1. This article proposes a soft sensor system based on deep learning to predict the outlet oxygen content online using easily available color flame images obtained by the charge-coupled device (CCD).
2. A multilayer deep belief network (DBN) is designed to extract nonlinear features for a better description of important trends in a combustion process.
3. The advantages of the proposed deep learning-based analyzing and modeling method are demonstrated via on-site tests in a real combustion system.

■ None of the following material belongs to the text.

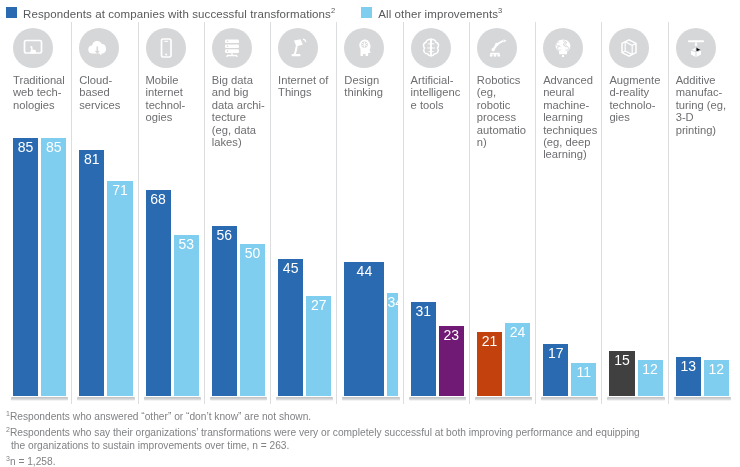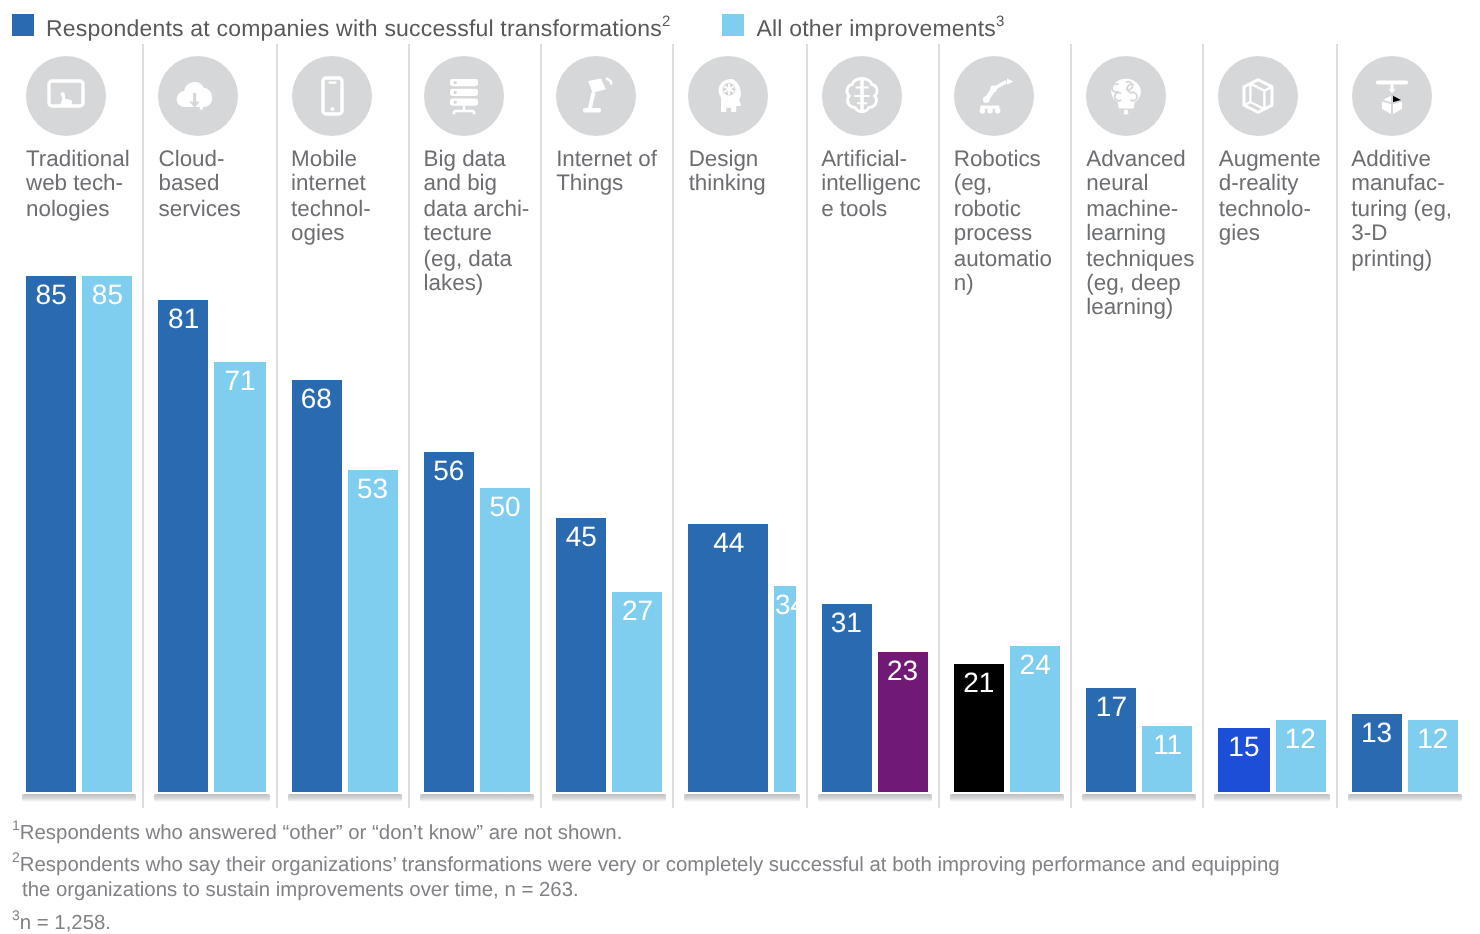"21" div.bar { background: #000000 -> #c2410c }
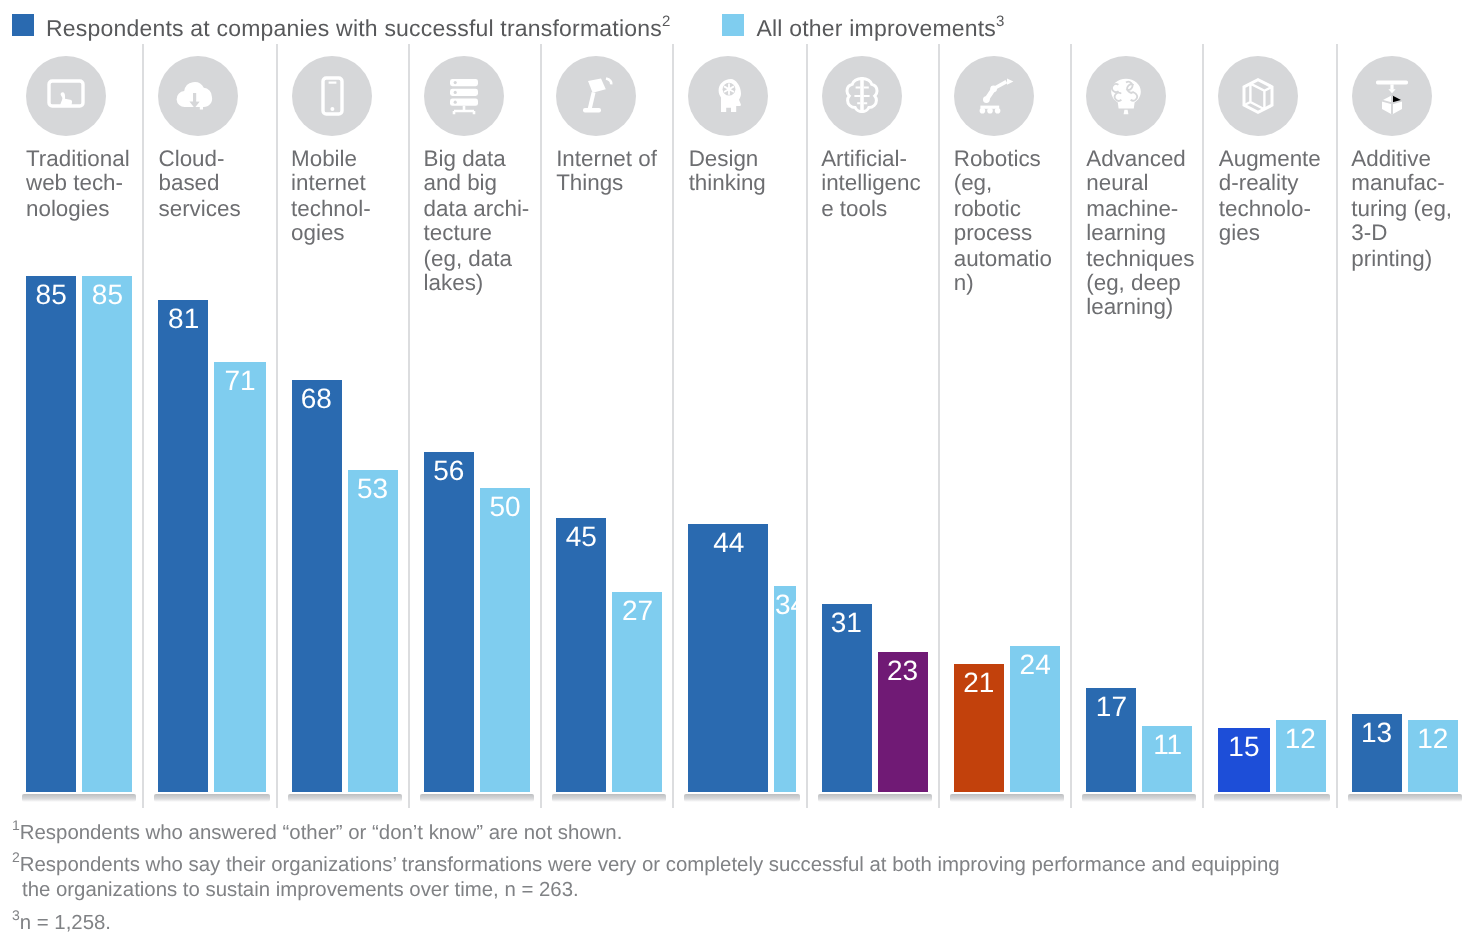"15" div.bar { background: #1d4ed8 -> #404040; height: 32px -> 45px }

The article “Flame Images for Oxygen Content Prediction of Combustion Systems Using DBN | Energy & Fuels” is an informative and reliable source of information about the use of deep learning for industrial combustion processes. The authors provide evidence from on-site tests in a real combustion system, demonstrating the advantages of their proposed deep learning-based analyzing and modeling method. The article also provides detailed descriptions of the methods used, such as the use of a multilayer deep belief network (DBN) to extract nonlinear features for better description of important trends in a combustion process.
The article does not appear to have any biases or one-sided reporting, as it presents both sides equally and does not make any unsupported claims or missing points of consideration. It also does not contain any promotional content or partiality, and all possible risks are noted throughout the article. Furthermore, all evidence provided is supported by research and experiments conducted by the authors themselves, making it a trustworthy source of information about this topic.